Anche la proposta avanzata qualche tempo fa di un referendum (referendum soltanto consultivo, perché nel nostro ordinamento tale tipo di consultazione popolare ha ben precise definizioni e limitazioni), lascia un po’ il tempo che trova. Un referendum consultivo a livello nazionale? Sembra di no, ma sarebbe interessante. Soltanto in Lombardia? Potrebbe essere un referendum dal risultato scontato, inutile e retorico: come proporre a una classe di liceali se sia meglio trascorrere una serata con la vicina di casa di settant’anni o con Penelope Cruz.

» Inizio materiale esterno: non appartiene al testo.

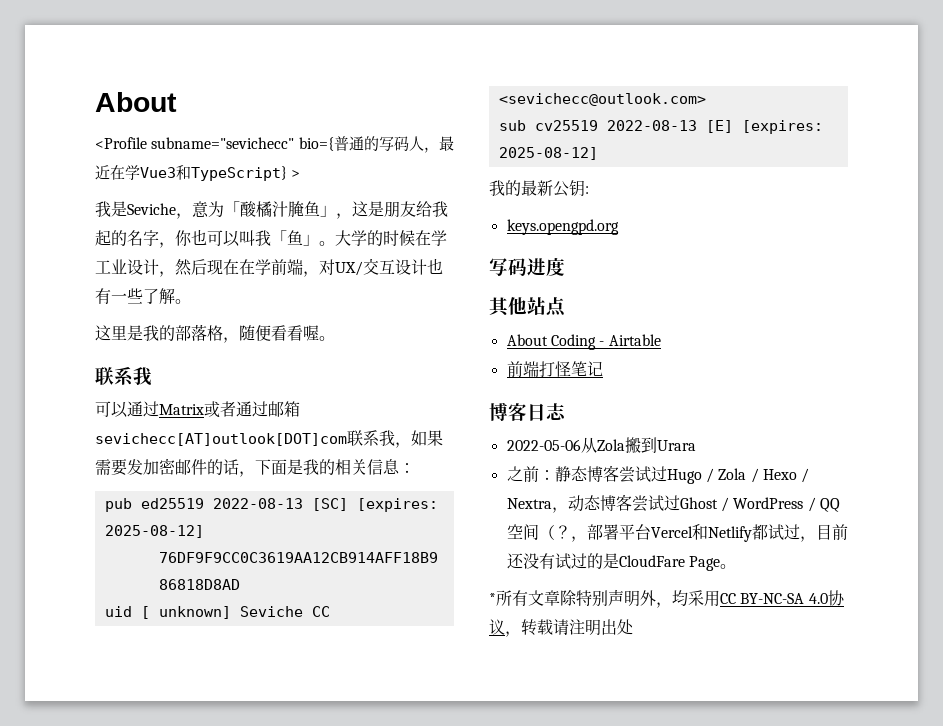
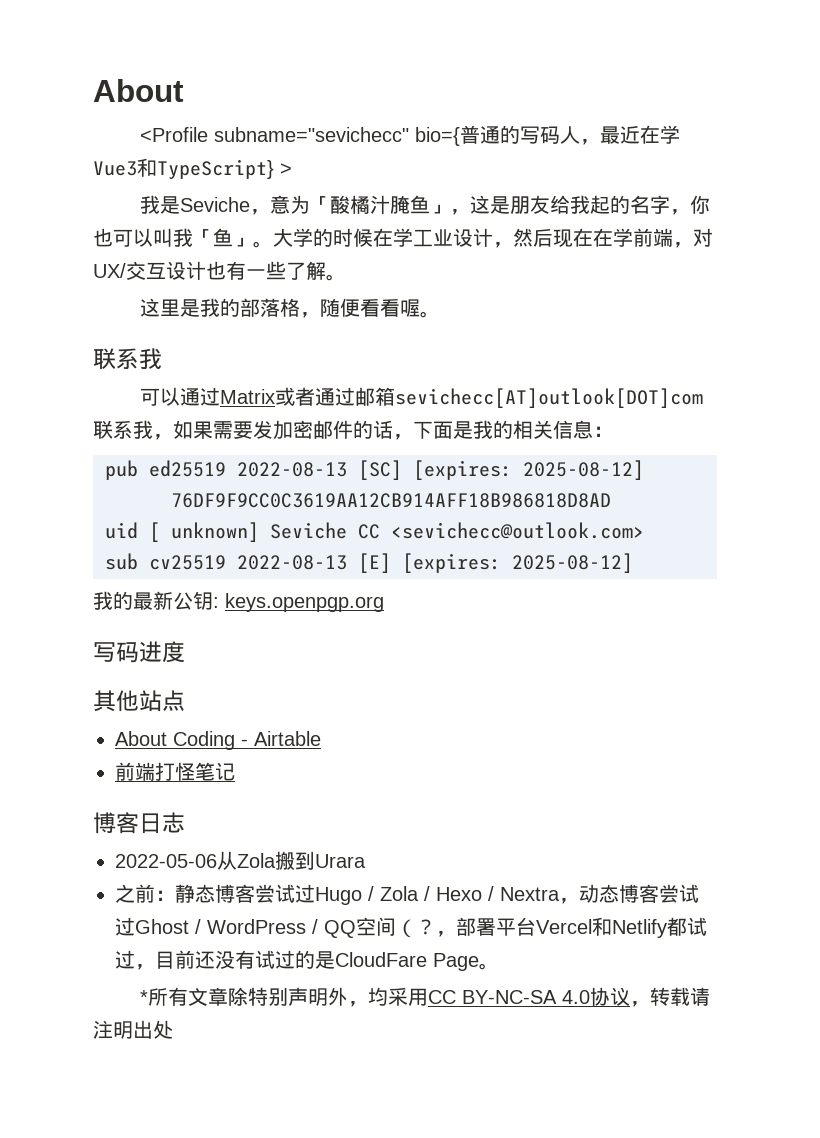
- 我的最新公钥:
- keys.opengpd.org
+ 我的最新公钥: keys.openpgp.org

In definitiva, uno spreco di denaro.
L’equiparazione volenterosa e ipotetica della Lombardia alle cinque Regioni a statuto speciale (Valle d’Aosta, Trentino-Alto Adige, Friuli-Venezia Giulia, Sicilia e Sardegna) desta altre perplessità. Anzitutto, storicamente, quelle cinque regioni cui i padri costituenti subito dopo la fine della seconda guerra mondiale vollero attribuire una più ampia autonomia, venivano da condizioni “estreme”: la Val d’Aosta era oggetto di interesse da parte della Francia gollista, il Trentino-Alto Adige minacciava un ritorno all’Austria (il “pacchetto alto-atesino” diede ancora problemi alla fine degli anni Settanta, e le bombe esplodevano a Bolzano), il Friuli-Venezia Giulia viveva in uno stato debole e ambiguo con la spada di Damocle titina sopra la testa; e anche in Sicilia, che alcuni volevano addirittura aggregare agli Usa come nuovo stato, alla pari del Texas e dell’Arizona, e in Sardegna soffiavano venti separatisti. Senza contare che almeno in tre regioni (ma potremmo inserire anche la poliglotta Sardegna) c’era e c’è una situazione linguistica del tutto particolare e che la Costituzione si sentì di tutelare con un suo articolo specifico.

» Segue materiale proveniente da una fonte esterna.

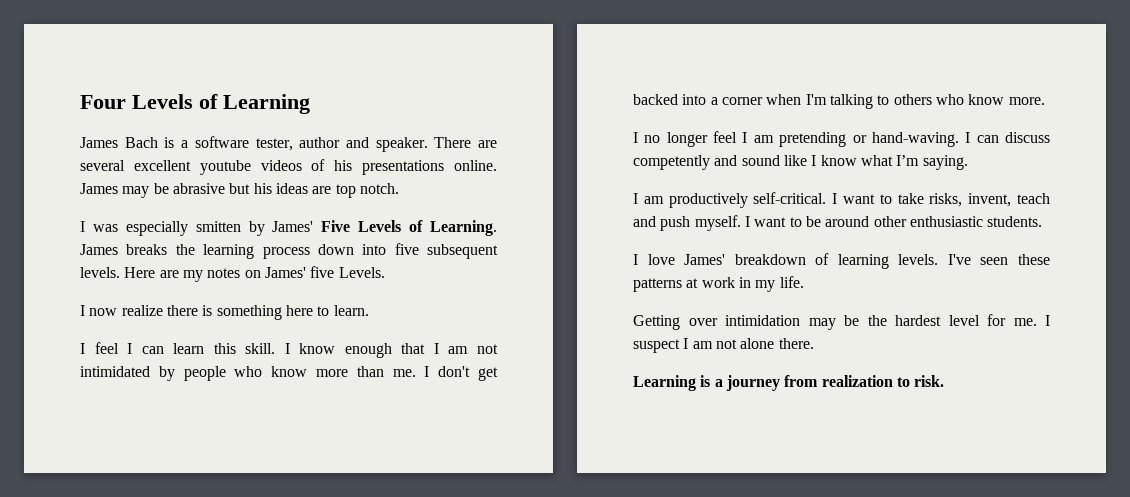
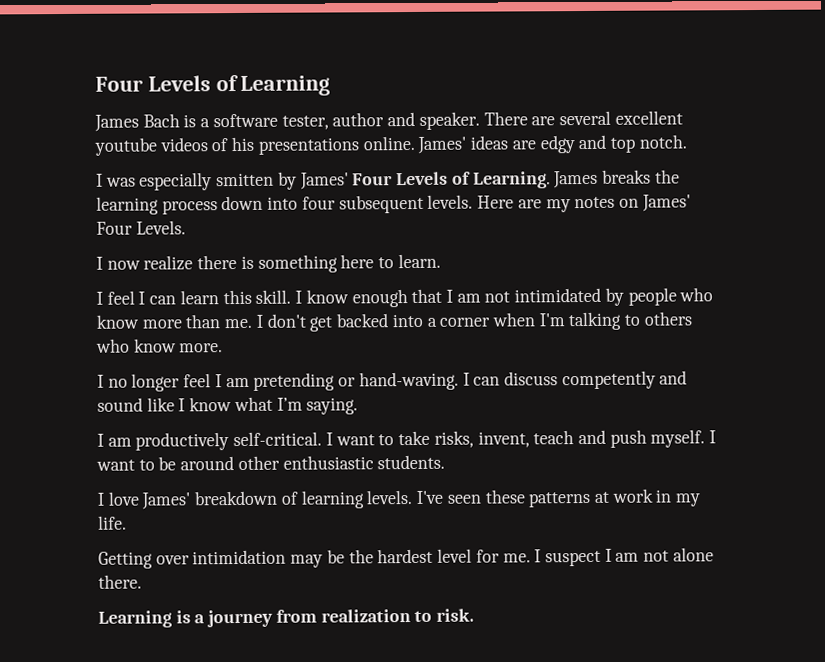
- James may be abrasive but his ideas are top notch.
+ James' ideas are edgy and top notch.
- I was especially smitten by James' Five Levels of Learning.
+ I was especially smitten by James' Four Levels of Learning.
- James breaks the learning process down into five subsequent levels.
+ James breaks the learning process down into four subsequent levels.
- Here are my notes on James' five Levels.
+ Here are my notes on James' Four Levels.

Che poi certe regioni a statuto speciale abbiamo dato una pessima risposta alla loro autonomia è cosa del tutto diversa. D’altra parte giova ricordare che quando il parlamento, tra la fine degli anni Sessanta e l’inizio dei Settanta, si impegnò nell’avvio della realizzazione effettiva del regionalismo, così come stabilito, l’opposizione più forte si ebbe dalle forze di centrodestra, anche da quelle moderate da cui poi, in linea discendente, purtroppo, è nata Forza Italia.
Non ci sembra che quegli oppositori non avessero anche qualche buon motivo per contrastare il progetto. Ma il tempo, spesso, travolge e stravolge le cose. E poi, come si vede, si può anche cambiare idea.